L’Ardear indique à Reporterre que la Région souhaite que cet argent aille aux chambres d’agriculture. « Mais elles ne font pas du tout le même travail que nous », déplore Amélie Pelletier, animatrice et coordinatrice de l’Ardear Paca.
L’Ardear accompagne des personnes — généralement non issues du milieu agricole — tout au long de leur projet, de l’élaboration à l’installation. En dix ans, le réseau a facilité plus de 1 000 installations sur des modèles innovants alliant agro-écologie, diversification et circuits courts.

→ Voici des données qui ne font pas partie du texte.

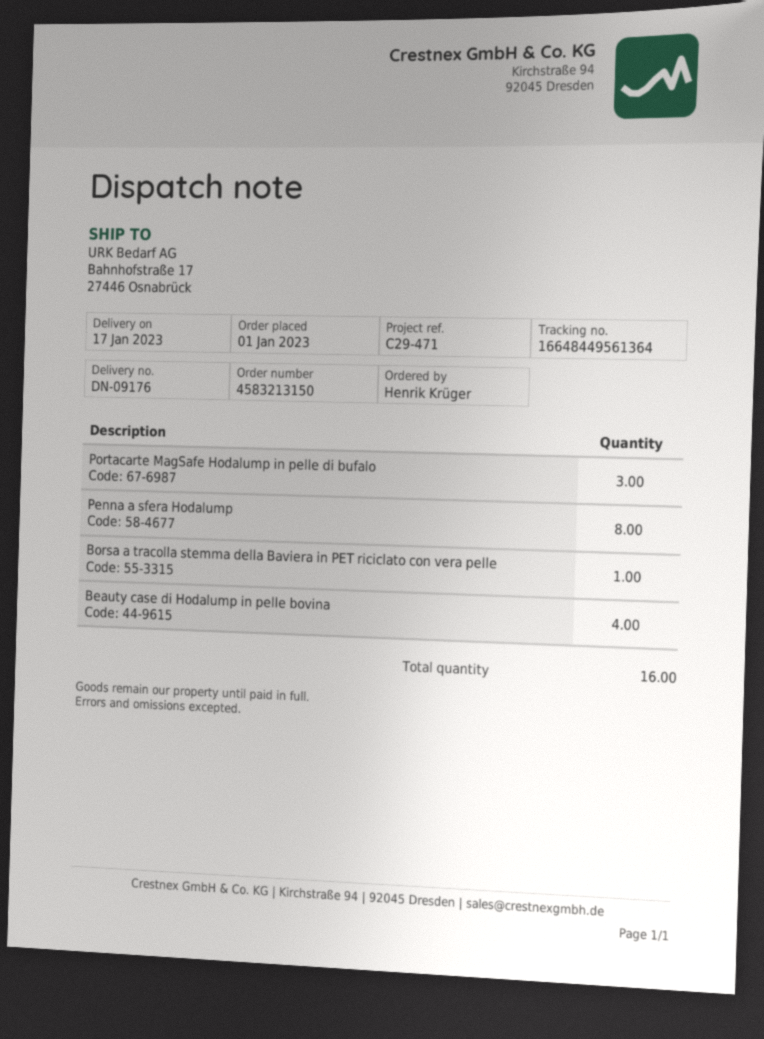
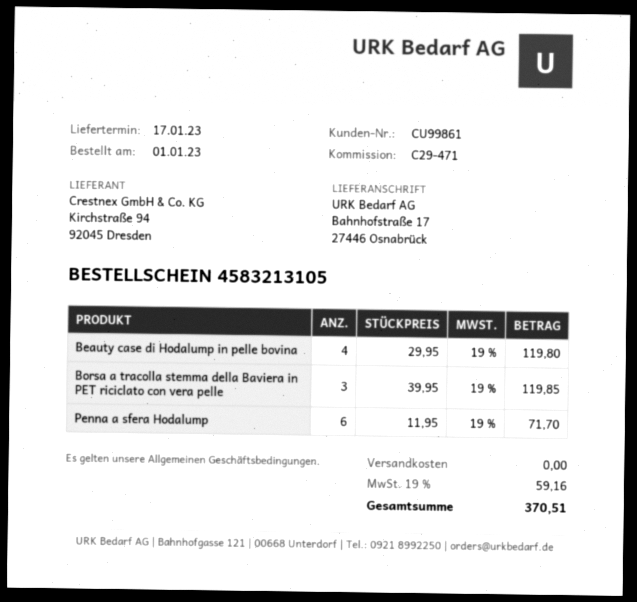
order number: 4583213150 -> 4583213105
Portacarte MagSafe Hodalump in pelle di bufalo: 3 -> none
Penna a sfera Hodalump: 8 -> 6
Borsa a tracolla stemma della Baviera in PET riciclato con vera pelle: 1 -> 3

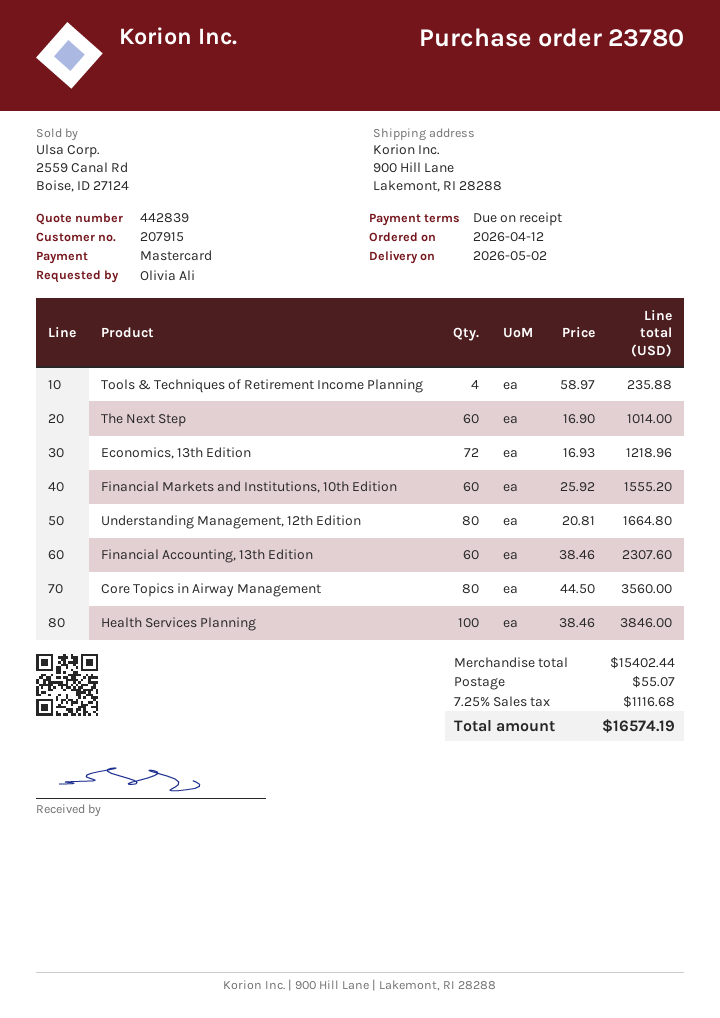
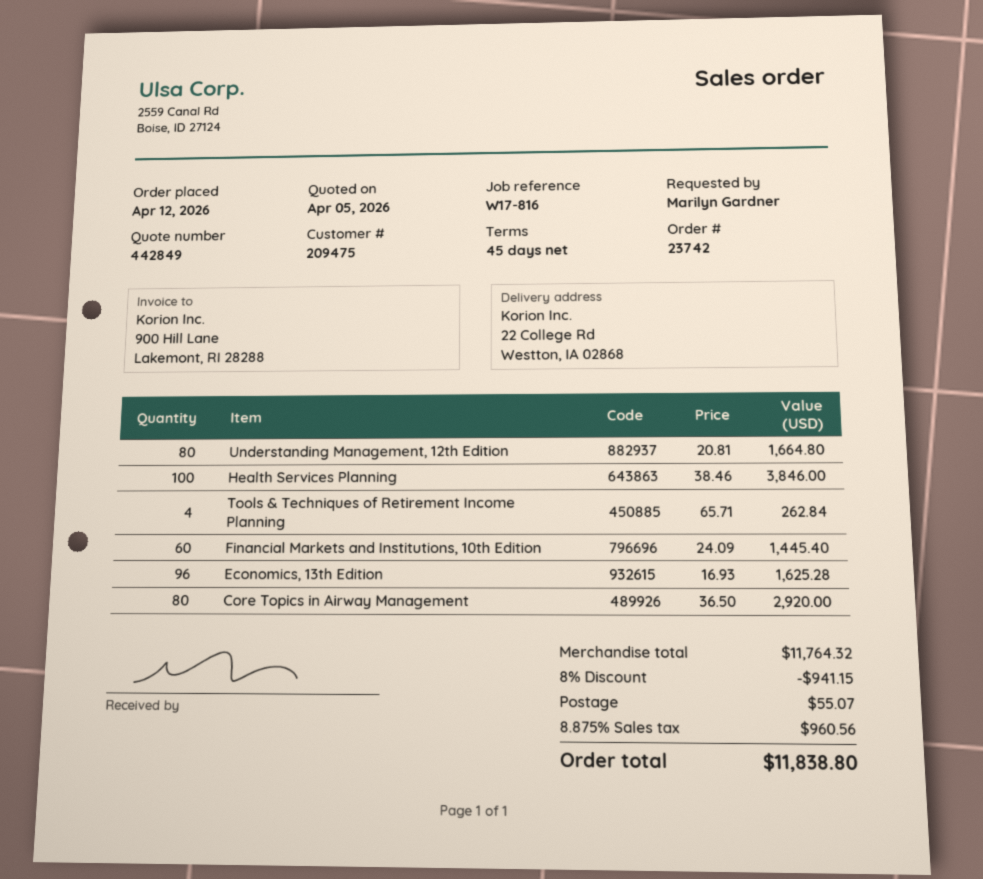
quote number: 442839 -> 442849
order number: 23780 -> 23742
payment terms: on receipt -> 45 days
customer number: 207915 -> 209475
ordered by: Olivia Ali -> Marilyn Gardner
ship to: 900 Hill Lane, Lakemont, RI 28288 -> 22 College Rd, Westton, IA 02868
Tools & Techniques of Retirement Income Planning: 4 x 58.97 = 235.88 -> 4 x 65.71 = 262.84
The Next Step: 60 x 16.90 = 1014.00 -> none
Economics, 13th Edition: 72 x 16.93 = 1218.96 -> 96 x 16.93 = 1625.28
Financial Markets and Institutions, 10th Edition: 60 x 25.92 = 1555.20 -> 60 x 24.09 = 1445.40
Financial Accounting, 13th Edition: 60 x 38.46 = 2307.60 -> none
Core Topics in Airway Management: 80 x 44.50 = 3560.00 -> 80 x 36.50 = 2920.00
subtotal: 15402.44 -> 11764.32
discount: none -> 8% = 941.15
tax: 7.25% = 1116.68 -> 8.875% = 960.56
total: 16574.19 -> 11838.80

Dans un courrier adressé à l’Ardear, Bénédicte Martin, vice-présidente de la région Paca confirme qu’elle a fait le choix de « financer le réseau consulaire à travers [la] convention avec la chambre régionale d’agriculture, qui est notre partenaire institutionnel pour mener la politique agricole régionale et le réseau des chambres ». D’après elle, « cette position est un choix assumé d’une utilisation optimisée, rationalisée et transparente de l’argent public qui doit avant tout bénéficier aux agriculteurs. » D’après elle, il n’est pas « entendable » qu’il faudrait « différents réseaux en raison de philosophies différentes des porteurs de projets ».